New methods for the surface treatment of gun propellants
Particularly in the low- and mid-caliber range, gun propellants undergo surface treatment to modify their combustion behavior. Inert and energetic plasticizers and polymers are generally used. Conventional processes are time-consuming, or otherwise the surface coatings produced are relatively thick. Fraunhofer ICT is investigating new methods for the targeted surface treatment of propellant powders.
Fluidized bed coating enables coatings with a defined composition and thickness to be applied to the propellant grain. Subsequent layers can also be applied in a single process. The advantage of polymer coatings is that even on aging they don't migrate or permeate the propellant grain, affecting the combustion behavior.

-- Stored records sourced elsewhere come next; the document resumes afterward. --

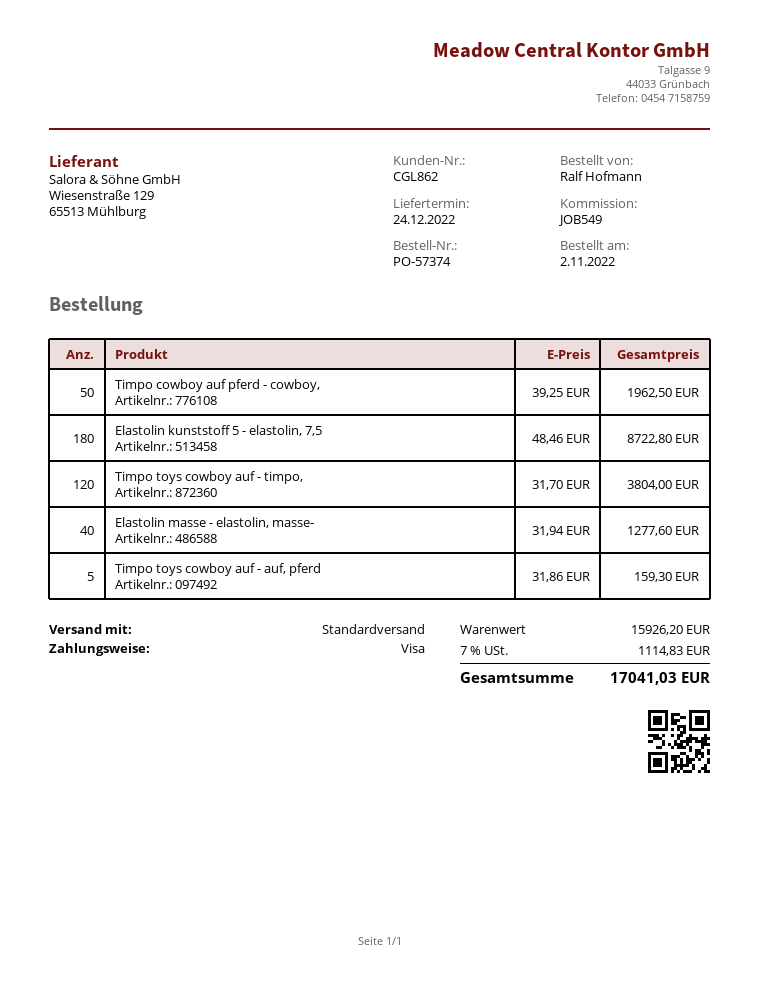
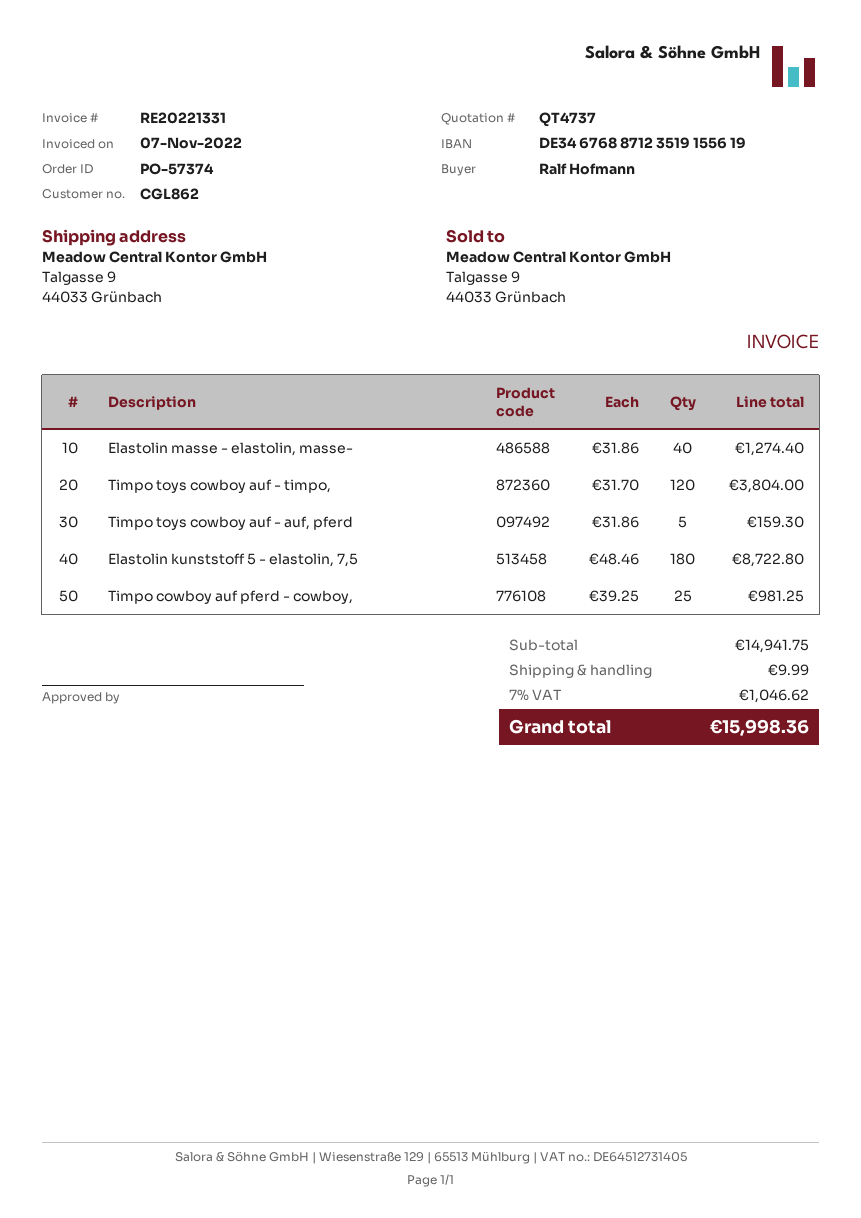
Timpo cowboy auf pferd - cowboy,: 50 x 39.25 = 1962.50 -> 25 x 39.25 = 981.25
Elastolin masse - elastolin, masse-: 40 x 31.94 = 1277.60 -> 40 x 31.86 = 1274.40
subtotal: 15926.20 -> 14941.75
shipping: none -> 9.99
tax: 7% = 1114.83 -> 7% = 1046.62
total: 17041.03 -> 15998.36

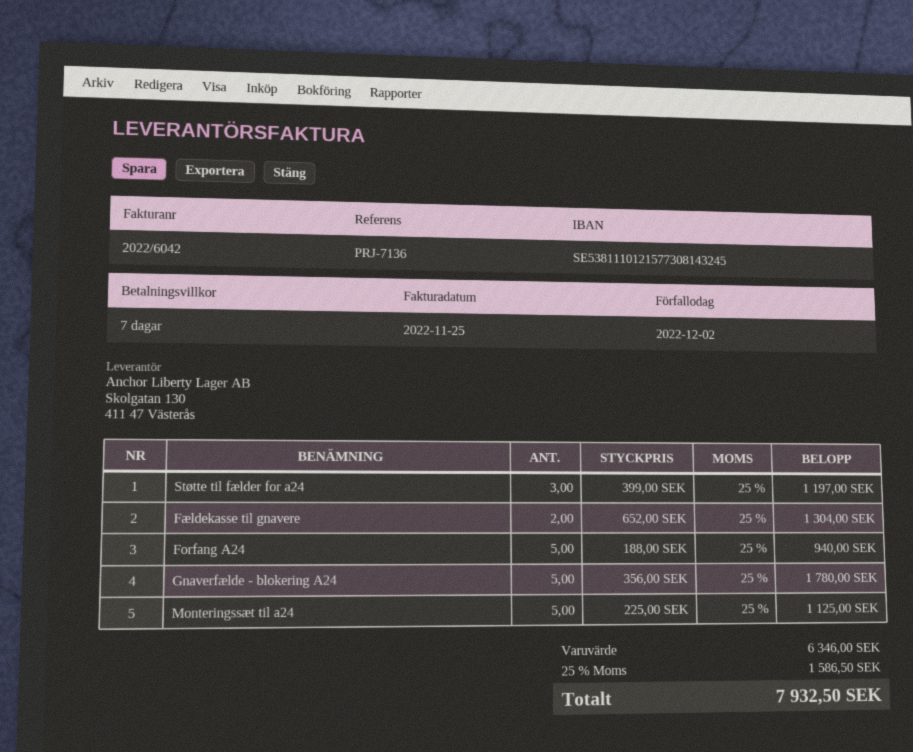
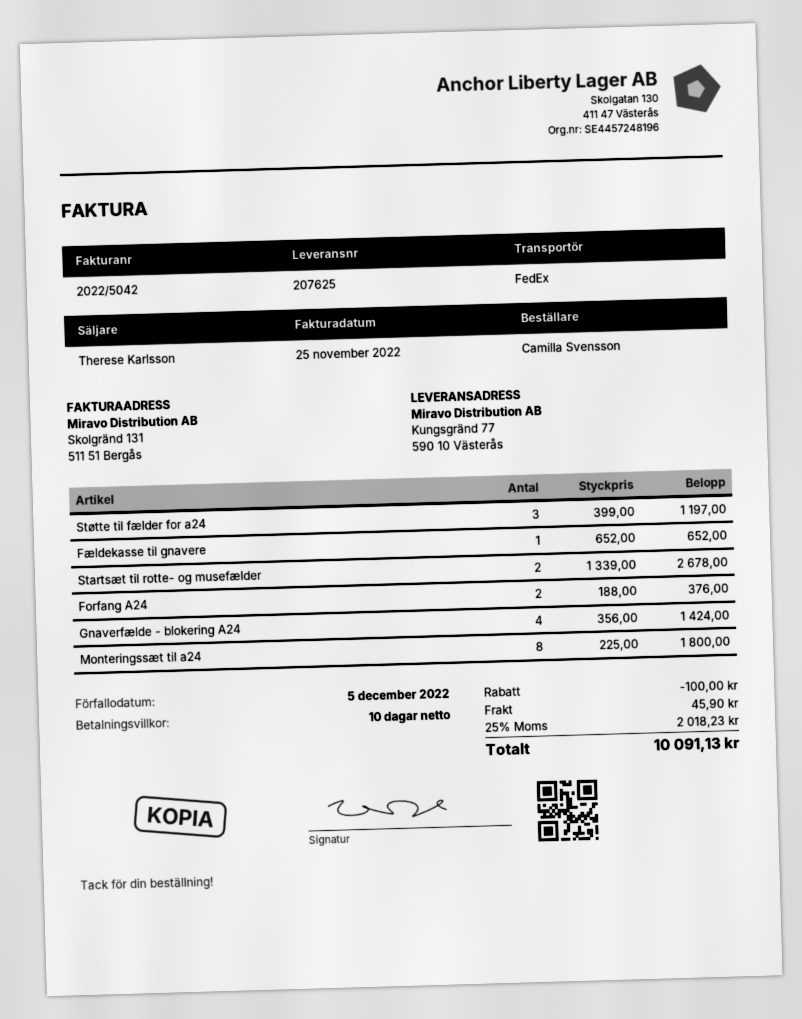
invoice number: 2022/6042 -> 2022/5042
payment terms: 7 days -> 10 days
due date: 2022-12-02 -> 2022-12-05
Fældekasse til gnavere: 2 x 652.00 = 1304.00 -> 1 x 652.00 = 652.00
Forfang A24: 5 x 188.00 = 940.00 -> 2 x 188.00 = 376.00
Gnaverfælde - blokering A24: 5 x 356.00 = 1780.00 -> 4 x 356.00 = 1424.00
Monteringssæt til a24: 5 x 225.00 = 1125.00 -> 8 x 225.00 = 1800.00
Startsæt til rotte- og musefælder: none -> 2 x 1339.00 = 2678.00
discount: none -> 100.00
shipping: none -> 45.90
tax: 25% = 1586.50 -> 25% = 2018.23
total: 7932.50 -> 10091.13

Pressure impregnation of gun propellants
Pressure impregnation enables inert and energetic plasticizers with a defined penetration depth to permeate the propellant grain, in order to achieve particular interior ballistic effects. An autoclave is available for these investigations, which allows homogeneous pressurization of the material. The penetration depth can be varied, depending on the propellant type, the selected plasticizer and the conditions and duration of treatment.

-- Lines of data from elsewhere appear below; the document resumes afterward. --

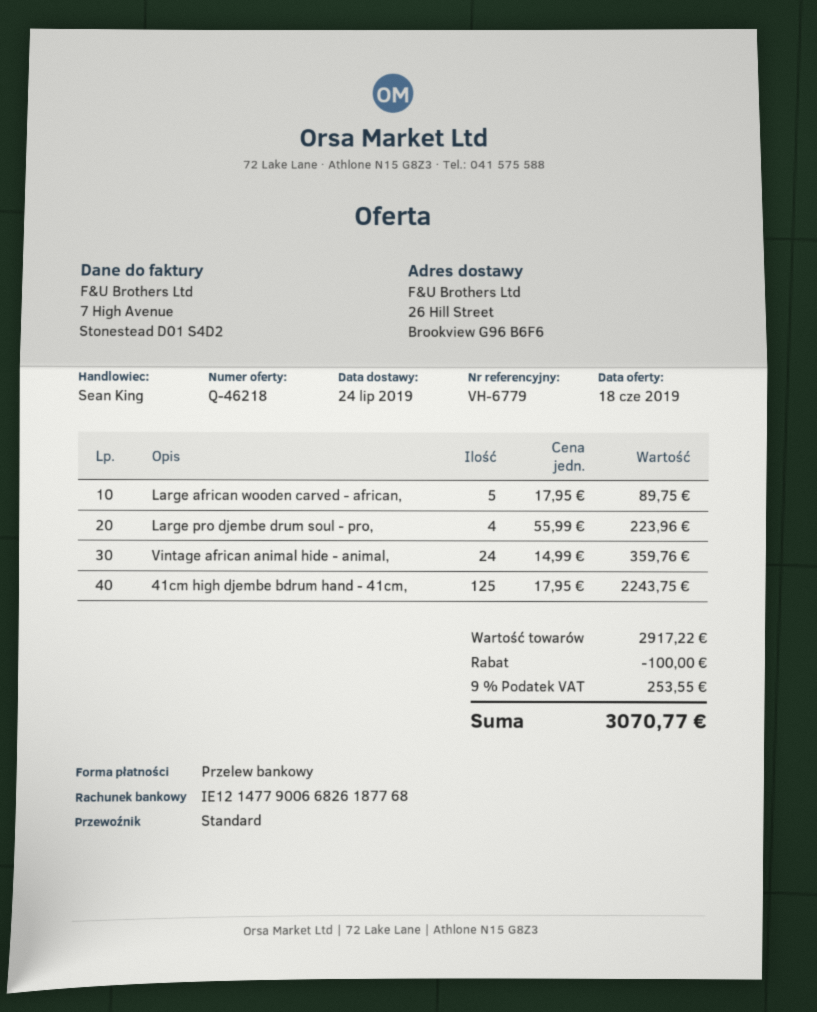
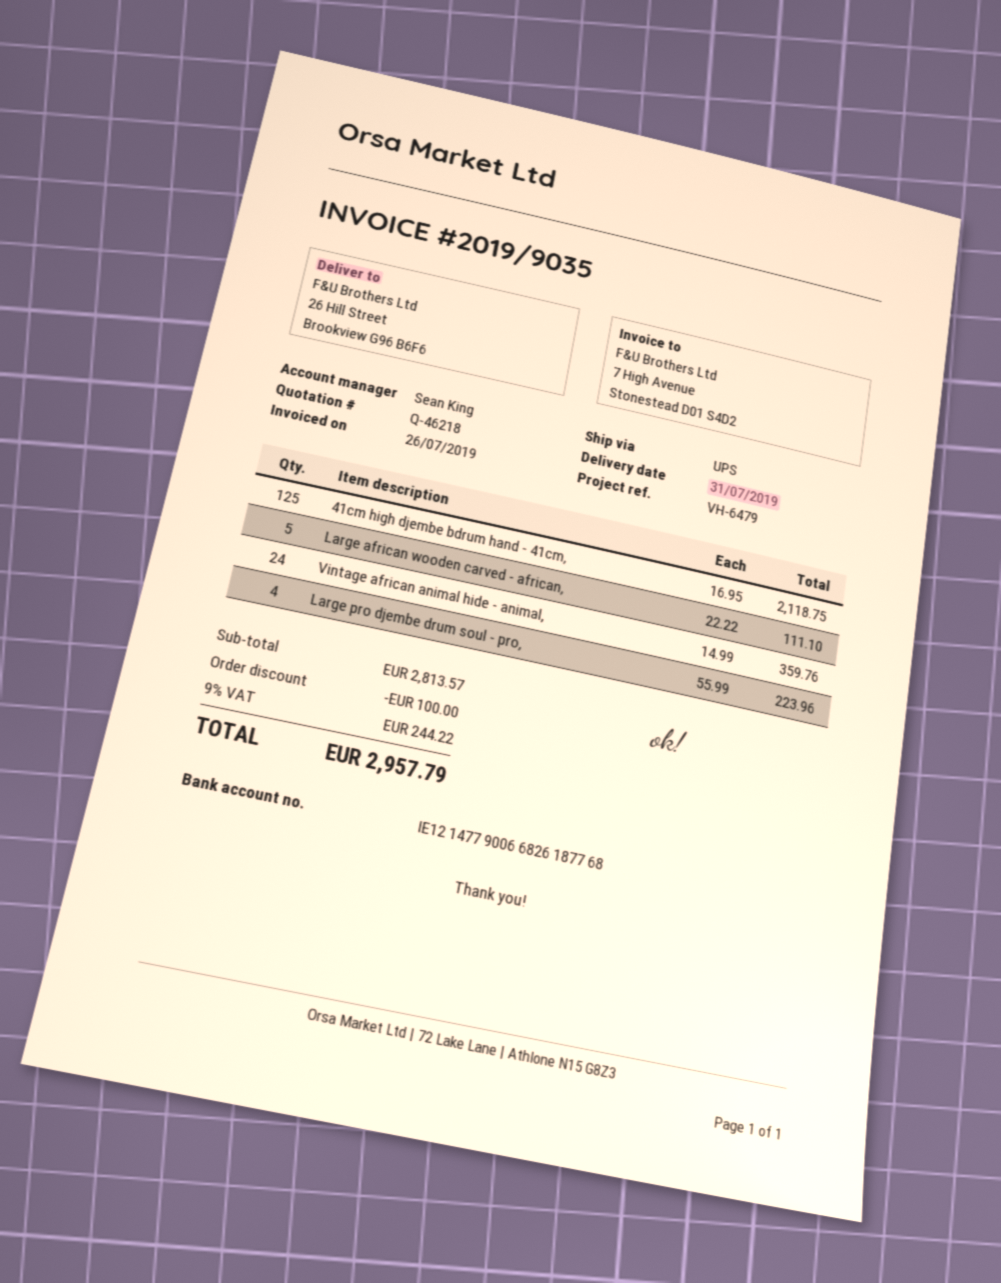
delivery date: 2019-07-24 -> 2019-07-31
reference: VH-6779 -> VH-6479
shipping method: standard -> UPS
Large african wooden carved - african,: 5 x 17.95 = 89.75 -> 5 x 22.22 = 111.10
41cm high djembe bdrum hand - 41cm,: 125 x 17.95 = 2243.75 -> 125 x 16.95 = 2118.75
subtotal: 2917.22 -> 2813.57
tax: 9% = 253.55 -> 9% = 244.22
total: 3070.77 -> 2957.79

Microstructure investigation in a given temperature range
Light microscopy enables investigation of the micromorphology of propellant powders or other raw materials. For this purpose a fully-automated rotational microtome is available to fabricate the necessary microtome sections, as well as a polarization microscope with incident and transmitted light sources for both bright- and dark-field analyses. The integrated digital camera provides high-resolution images and videos. A cooling and heating chamber enables investigations at temperatures between –196 and 420 °C, so the entire temperature range relevant for later application can be examined. Additional functions such as increased depth of sharpness mean that even uneven samples can be investigated.

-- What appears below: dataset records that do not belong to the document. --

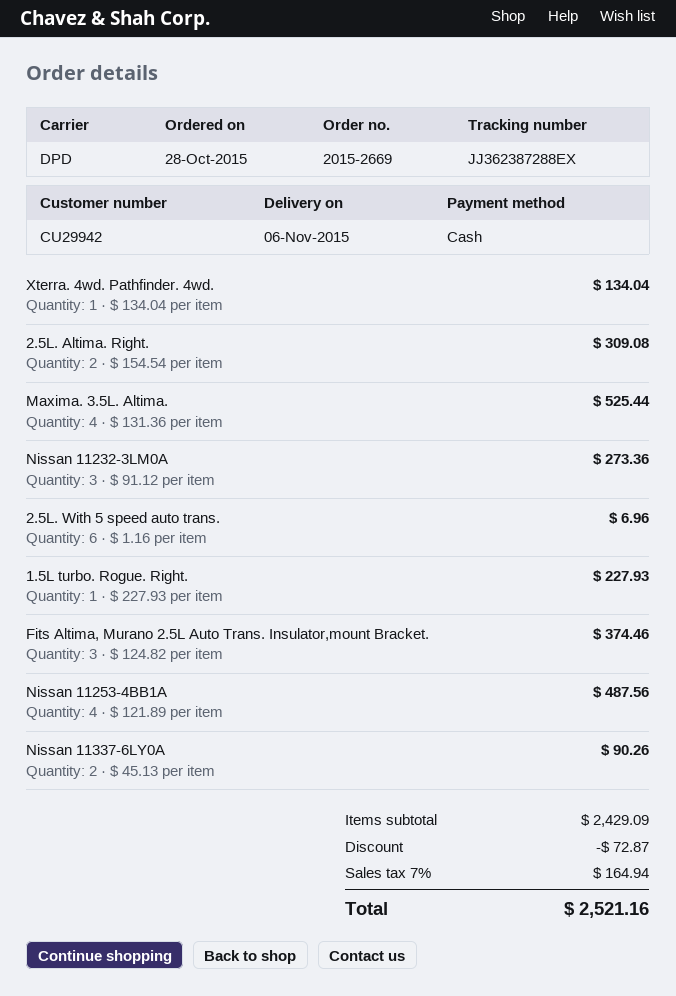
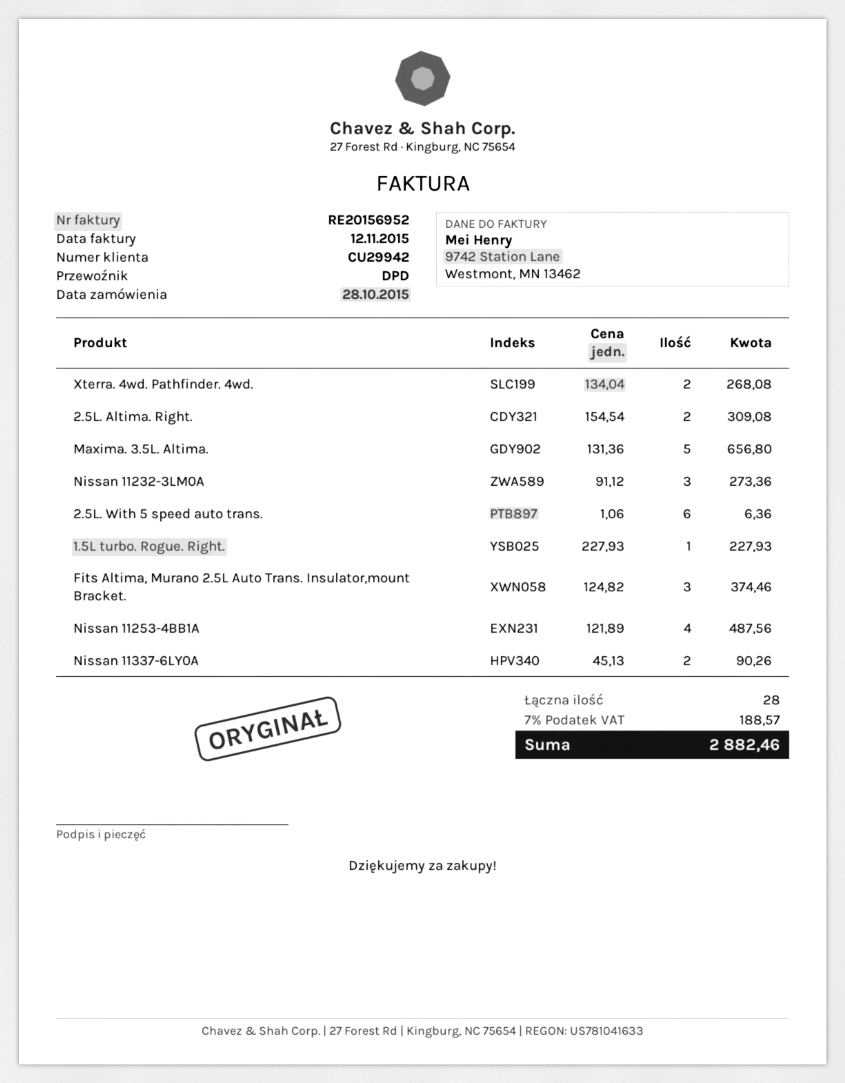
Xterra. 4wd. Pathfinder. 4wd.: 1 x 134.04 = 134.04 -> 2 x 134.04 = 268.08
Maxima. 3.5L. Altima.: 4 x 131.36 = 525.44 -> 5 x 131.36 = 656.80
2.5L. With 5 speed auto trans.: 6 x 1.16 = 6.96 -> 6 x 1.06 = 6.36
discount: 72.87 -> none
tax: 7% = 164.94 -> 7% = 188.57
total: 2521.16 -> 2882.46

We develop tailored propellants and foamed propellants for your applications, and determine suitable manufacturing parameters and conditions. Customers benefit from our long-standing experience in the formulation of new energetic materials, from our detailed knowledge concerning the availability of new materials and their processing, and from a comprehensive characterization and quality assurance process adapted to the specific requirements of different propellants. This includes calculation of the performance data, oxygen balance and combustion temperature based on thermodynamic calculations, an evaluation of processability using rheological methods, adjustment of the pot life and curing cycles, the characterization of propellants through measurement of the web-size, pore and foam structure, characterization of the mechanical stability, evaluation of the embrittlement behavior, measurement of the chemical and thermal stability, investigation of the combustion behavior in a given temperature range, measurement of the sensitivity and investigation of the entire material property profile after targeted aging of the propellants.